What you are asked to do
An exact restatement of the data is required, with the images omitted.

Screenshot and code edit data
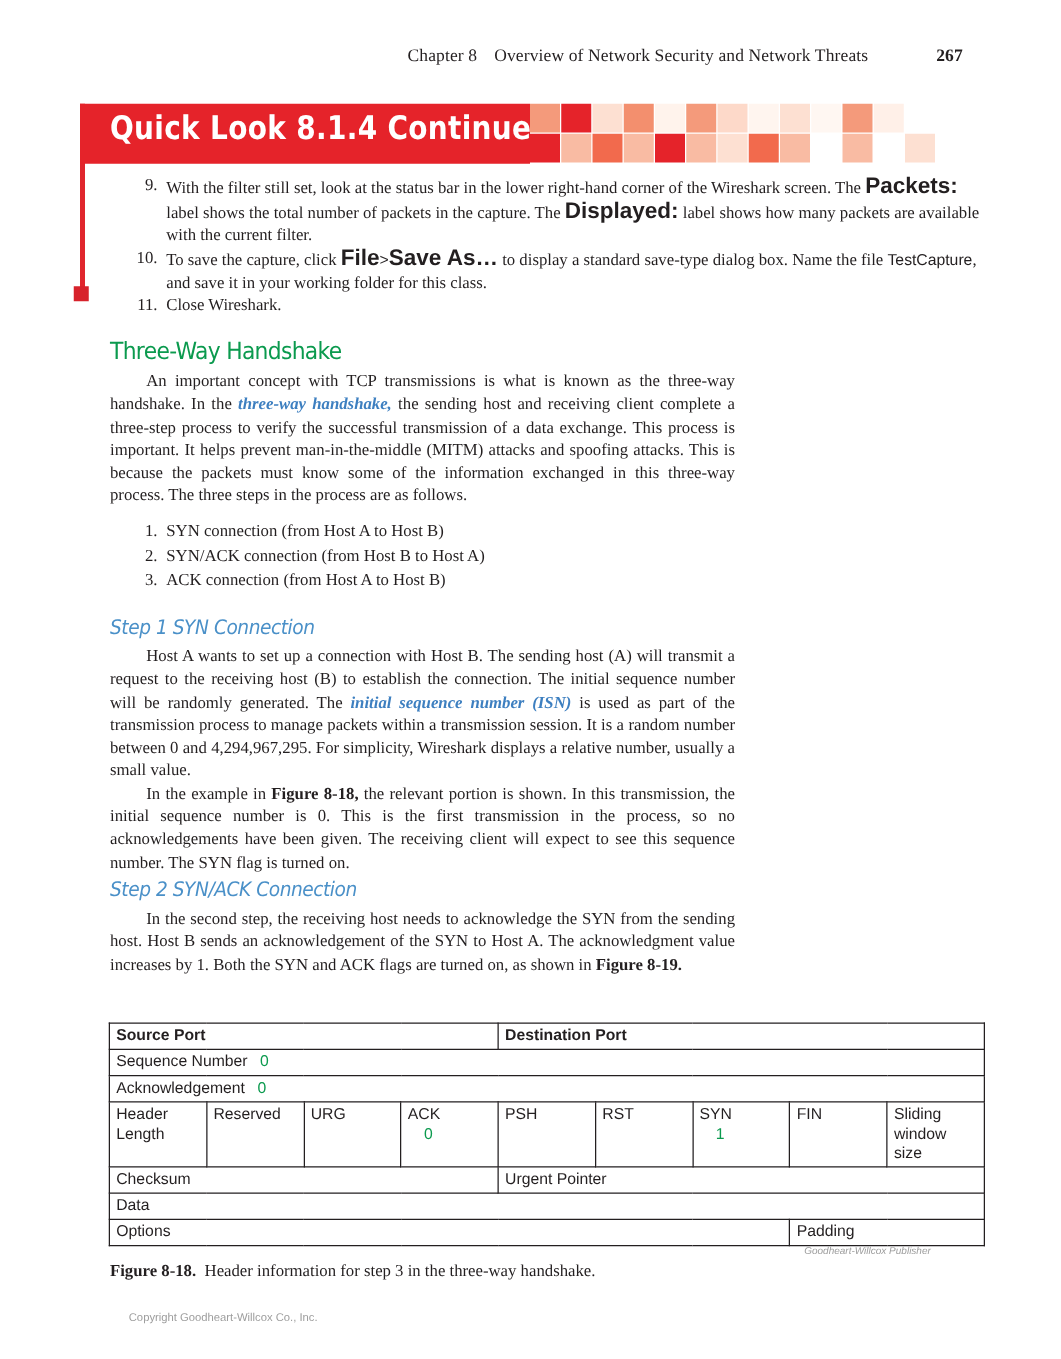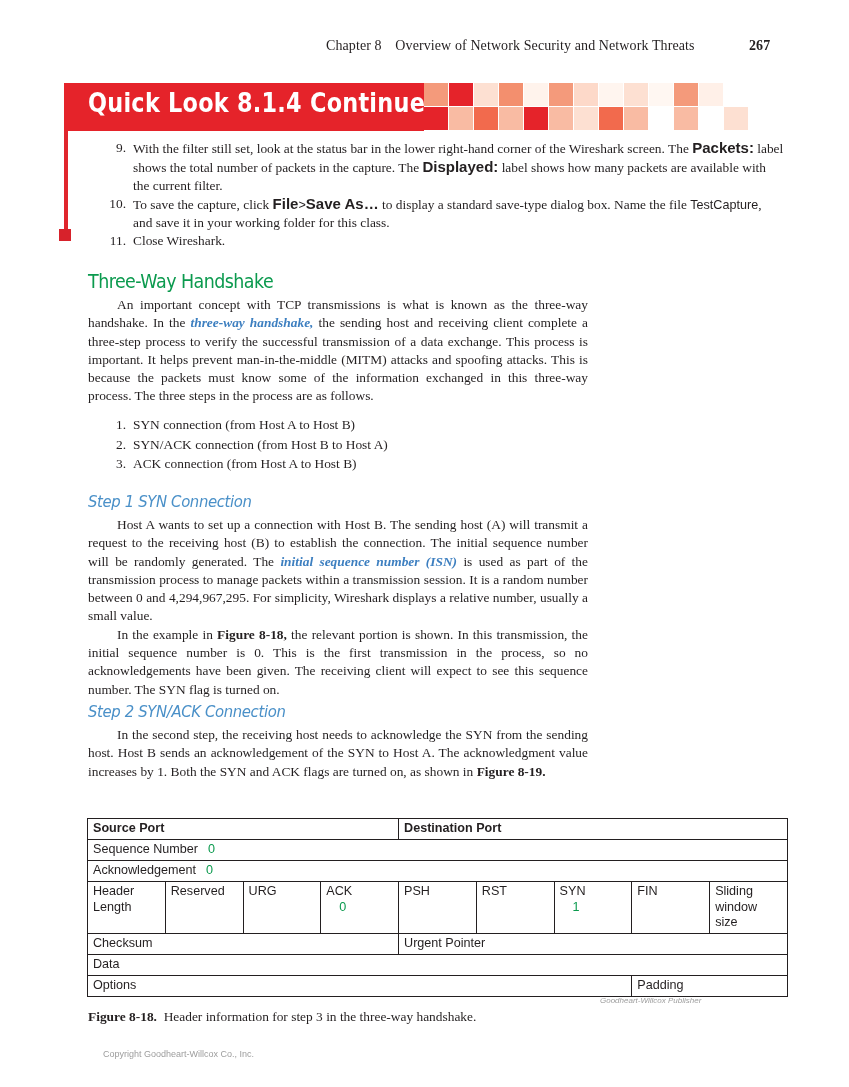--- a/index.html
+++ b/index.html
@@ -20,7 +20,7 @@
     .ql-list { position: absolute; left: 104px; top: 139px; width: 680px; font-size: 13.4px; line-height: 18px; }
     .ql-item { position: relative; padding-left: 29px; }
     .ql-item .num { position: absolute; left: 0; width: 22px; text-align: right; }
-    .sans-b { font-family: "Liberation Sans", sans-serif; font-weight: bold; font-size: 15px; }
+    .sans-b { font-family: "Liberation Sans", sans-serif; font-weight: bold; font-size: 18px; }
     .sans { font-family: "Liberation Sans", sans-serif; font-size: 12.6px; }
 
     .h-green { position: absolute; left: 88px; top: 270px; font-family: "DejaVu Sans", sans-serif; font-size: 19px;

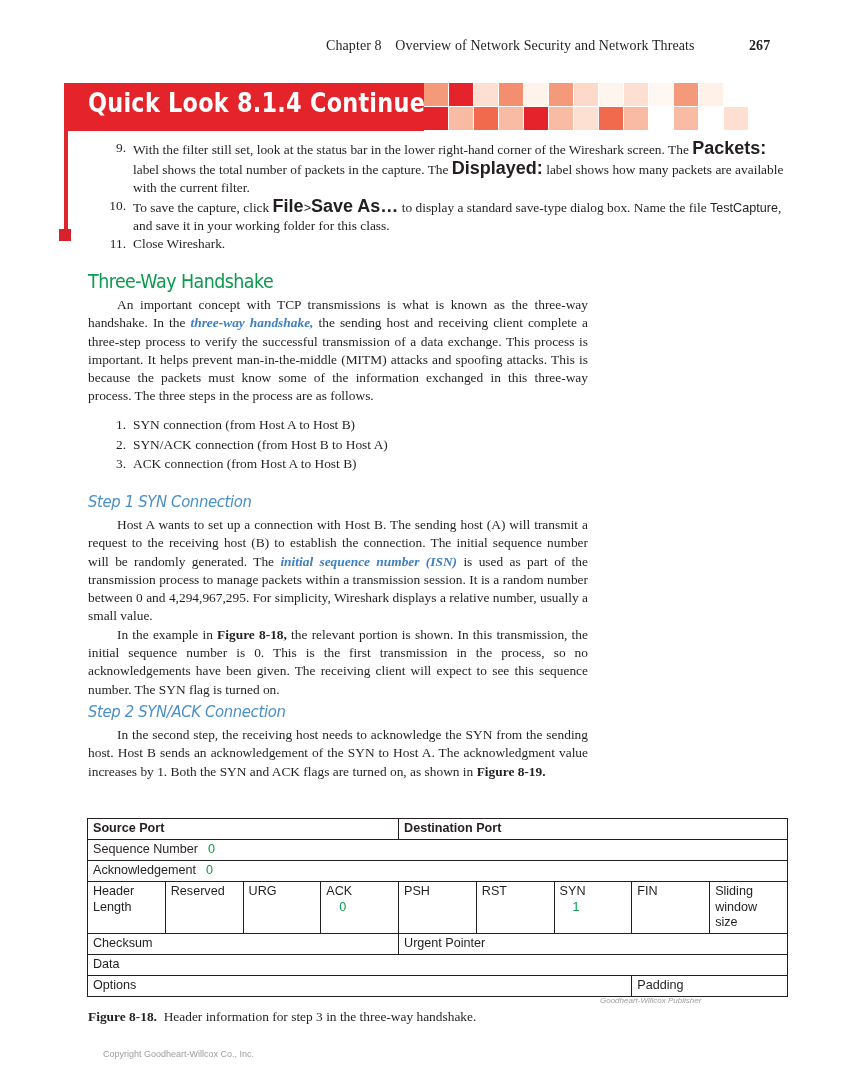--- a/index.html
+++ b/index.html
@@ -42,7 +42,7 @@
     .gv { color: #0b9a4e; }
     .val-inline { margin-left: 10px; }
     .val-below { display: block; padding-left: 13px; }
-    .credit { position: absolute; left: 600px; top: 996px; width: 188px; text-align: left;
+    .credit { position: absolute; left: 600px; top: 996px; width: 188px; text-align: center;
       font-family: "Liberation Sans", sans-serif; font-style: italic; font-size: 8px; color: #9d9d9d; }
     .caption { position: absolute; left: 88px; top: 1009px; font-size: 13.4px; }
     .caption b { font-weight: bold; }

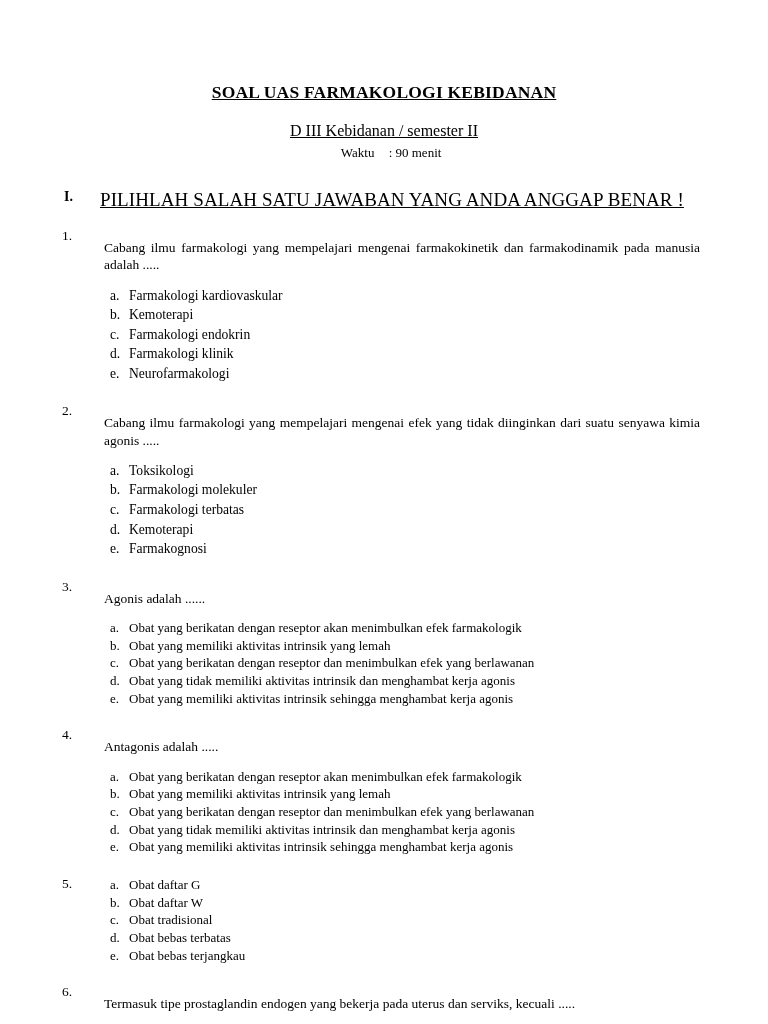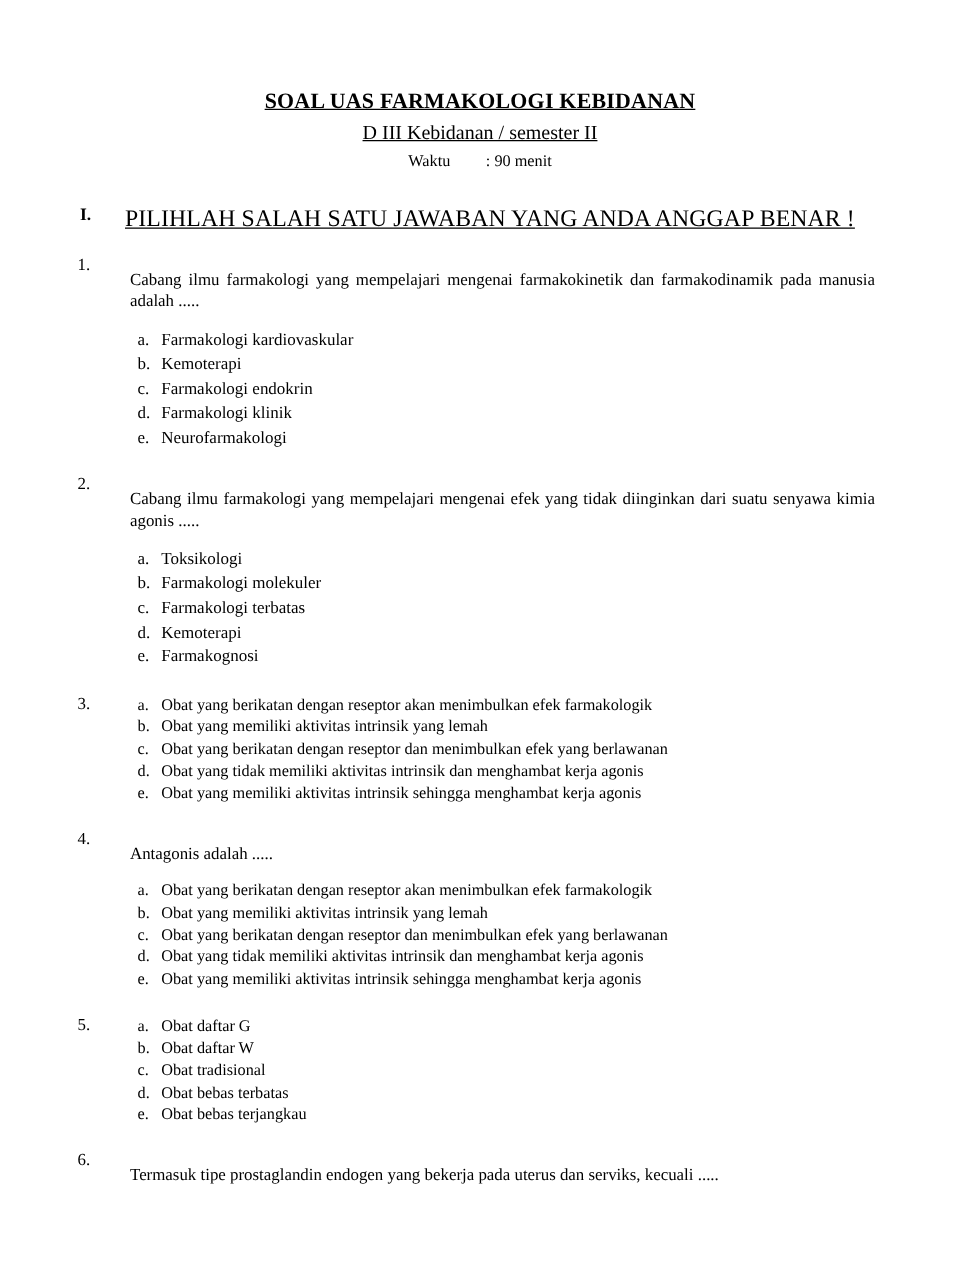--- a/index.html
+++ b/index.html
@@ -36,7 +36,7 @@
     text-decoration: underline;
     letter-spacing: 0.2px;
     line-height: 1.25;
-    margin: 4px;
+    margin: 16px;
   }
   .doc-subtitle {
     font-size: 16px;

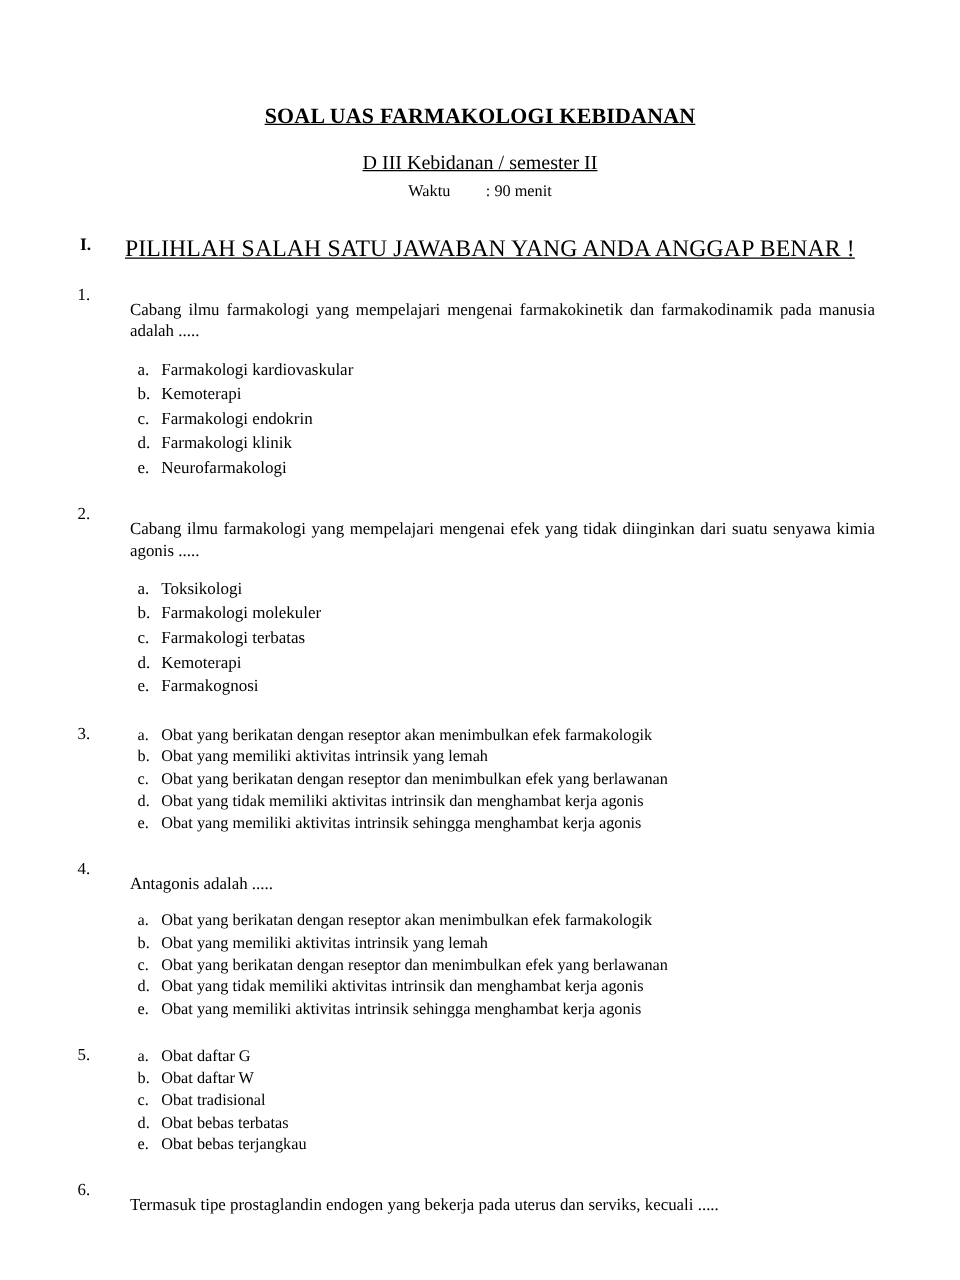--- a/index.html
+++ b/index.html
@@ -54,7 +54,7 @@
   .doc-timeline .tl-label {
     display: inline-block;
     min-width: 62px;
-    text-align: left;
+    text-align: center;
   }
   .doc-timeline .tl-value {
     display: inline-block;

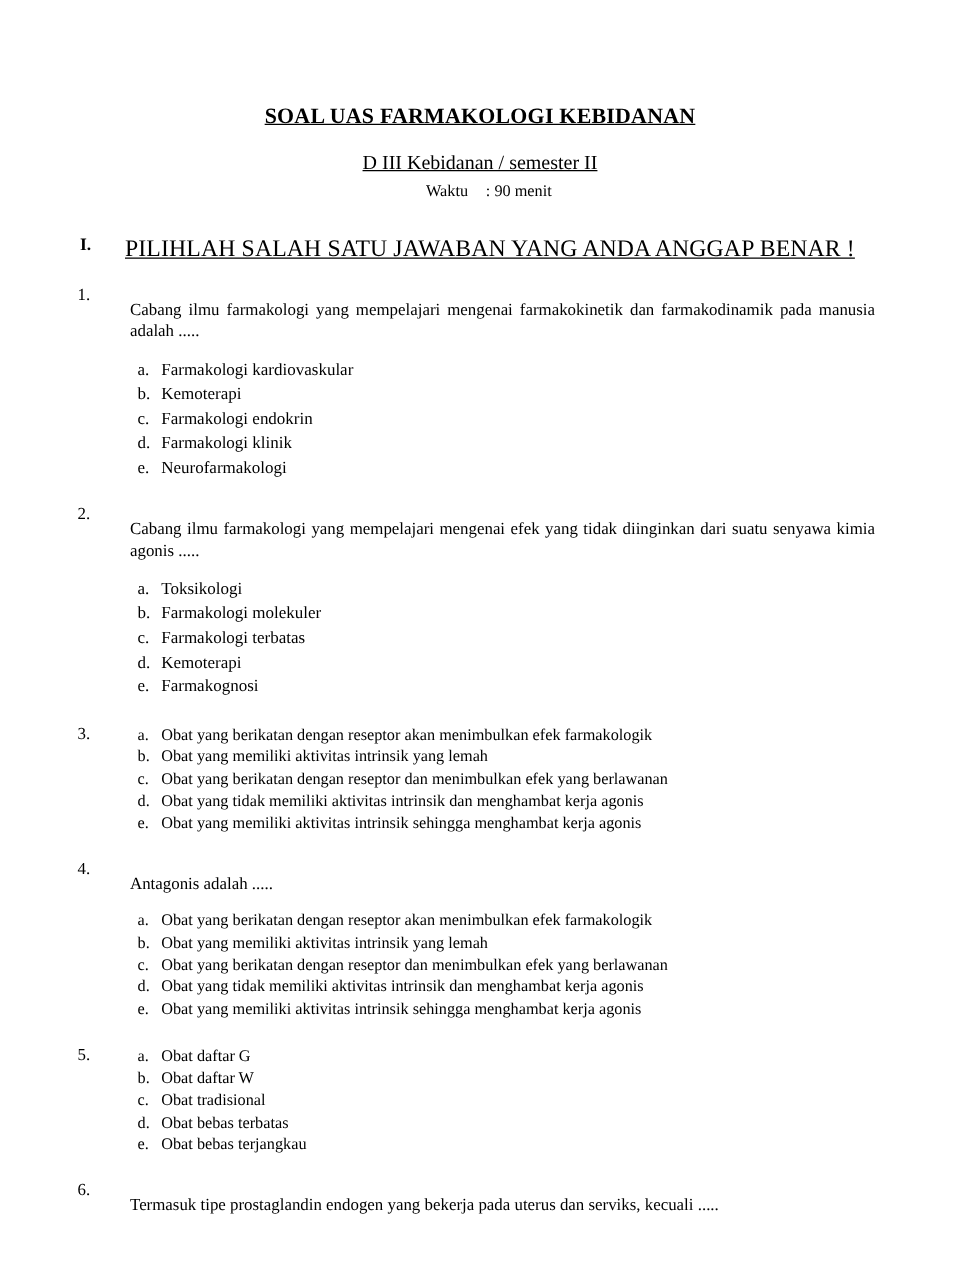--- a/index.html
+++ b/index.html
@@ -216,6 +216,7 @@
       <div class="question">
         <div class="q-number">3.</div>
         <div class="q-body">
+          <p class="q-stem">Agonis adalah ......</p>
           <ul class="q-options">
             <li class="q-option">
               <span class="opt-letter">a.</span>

Problem solution
--- a/index.html
+++ b/index.html
@@ -20,7 +20,7 @@
     .ql-list { position: absolute; left: 104px; top: 139px; width: 680px; font-size: 13.4px; line-height: 18px; }
     .ql-item { position: relative; padding-left: 29px; }
     .ql-item .num { position: absolute; left: 0; width: 22px; text-align: right; }
-    .sans-b { font-family: "Liberation Sans", sans-serif; font-weight: bold; font-size: 15px; }
+    .sans-b { font-family: "Liberation Sans", sans-serif; font-weight: bold; font-size: 18px; }
     .sans { font-family: "Liberation Sans", sans-serif; font-size: 12.6px; }
 
     .h-green { position: absolute; left: 88px; top: 270px; font-family: "DejaVu Sans", sans-serif; font-size: 19px;

--- a/index.html
+++ b/index.html
@@ -42,7 +42,7 @@
     .gv { color: #0b9a4e; }
     .val-inline { margin-left: 10px; }
     .val-below { display: block; padding-left: 13px; }
-    .credit { position: absolute; left: 600px; top: 996px; width: 188px; text-align: left;
+    .credit { position: absolute; left: 600px; top: 996px; width: 188px; text-align: center;
       font-family: "Liberation Sans", sans-serif; font-style: italic; font-size: 8px; color: #9d9d9d; }
     .caption { position: absolute; left: 88px; top: 1009px; font-size: 13.4px; }
     .caption b { font-weight: bold; }

--- a/index.html
+++ b/index.html
@@ -36,7 +36,7 @@
     text-decoration: underline;
     letter-spacing: 0.2px;
     line-height: 1.25;
-    margin: 4px;
+    margin: 16px;
   }
   .doc-subtitle {
     font-size: 16px;

--- a/index.html
+++ b/index.html
@@ -54,7 +54,7 @@
   .doc-timeline .tl-label {
     display: inline-block;
     min-width: 62px;
-    text-align: left;
+    text-align: center;
   }
   .doc-timeline .tl-value {
     display: inline-block;

--- a/index.html
+++ b/index.html
@@ -216,6 +216,7 @@
       <div class="question">
         <div class="q-number">3.</div>
         <div class="q-body">
+          <p class="q-stem">Agonis adalah ......</p>
           <ul class="q-options">
             <li class="q-option">
               <span class="opt-letter">a.</span>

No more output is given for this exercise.